Arun Sharma

Personal information
- Full name: Arun Kumar Sharma
- Born: 21 April 1958 Amritsar, Punjab, India
- Died: 6 October 2023 (aged 65)
- Batting: Right-handed
- Role: Wicket-keeper

Domestic team information
- 1978/79–1993/94: Punjab

Career statistics
| Competition | FC |
| Matches | 73 |
| Runs scored | 1,533 |
| Batting average | 21.29 |
| 100s/50s | 1/7 |
| Top score | 107 |
| Balls bowled | – |
| Wickets | – |
| Bowling average | – |
| 5 wickets in innings | – |
| 10 wickets in match | – |
| Best bowling | – |
| Catches/stumpings | 167/37 |
- Source: ESPNcricinfo, 14 October 2017

= Arun Sharma (Punjab cricketer) =

Indian cricketer

Arun Kumar Sharma (21 April 1958 – 6 October 2023) was an Indian former first-class cricketer who played for Punjab. He worked as a cricket coach, selector and administrator after his playing career.

==Career==
A wicket-keeper, Sharma made his first-class debut at the age of 20 for India Under-22s against the touring West Indies team in November 1978. He played for Punjab in the Ranji Trophy for the first time the following month, starting a 16-season run as the team's first-choice wicket-keeper. He was part of the Punjab team that lifted the 1992–93 Ranji Trophy, effecting seven dismissals in the final against Maharashtra. Sharma appeared in a total of 73 first-class matches and effected over 200 dismissals.

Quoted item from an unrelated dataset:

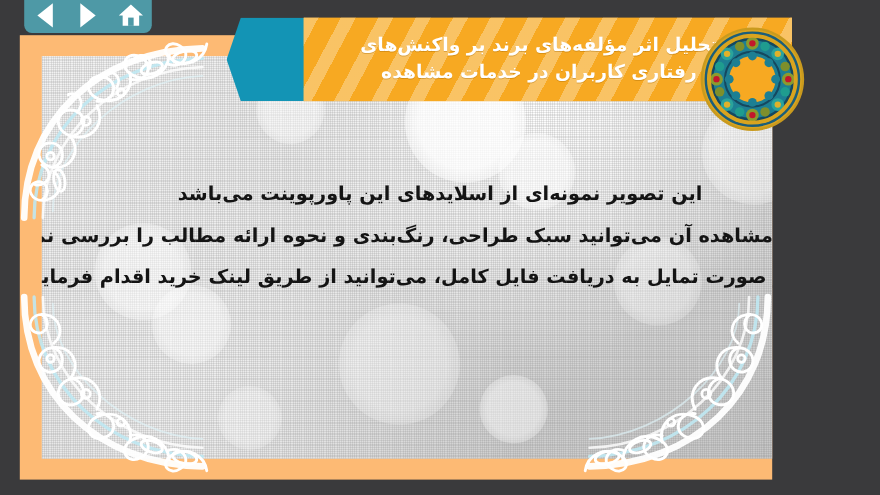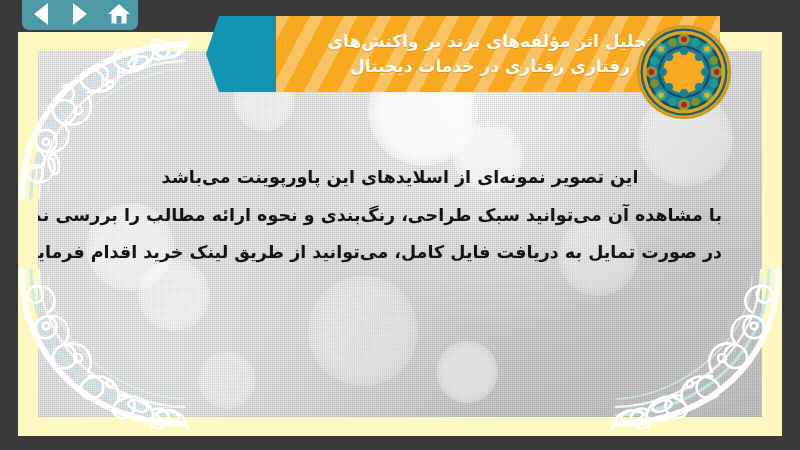"رفتاری رفتاری در خدمات دیجیتال" div.title-line { text: رفتاری در خدمات دیجیتال -> کاربران در خدمات مشاهده }
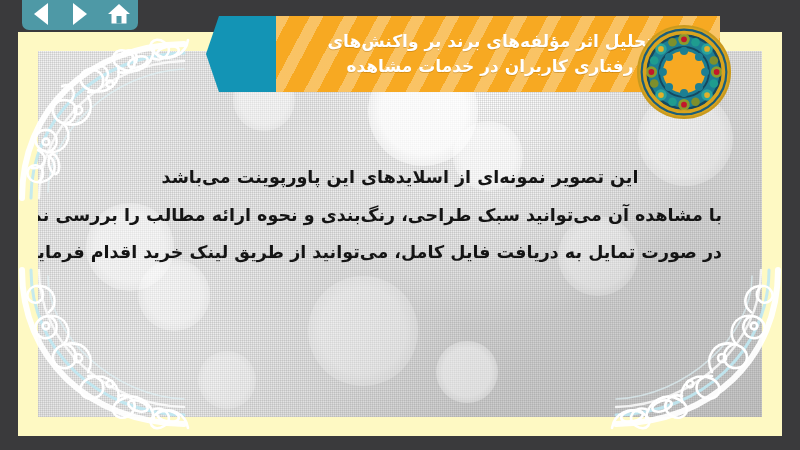"این تصویر نمونه‌ای از اسلایدهای" #slide { background: #fef9c3 -> #fdba74; width: 764px -> 684px }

Sharma continued to be associated with the sport after his playing career. He worked as a selector for the India under-19 team. He also worked as the head coach of the Punjab senior side for several years until the appointment of Ajay Ratra in 2017 for that position. In 2017, the Punjab Cricket Association selected Sharma as its joint secretary.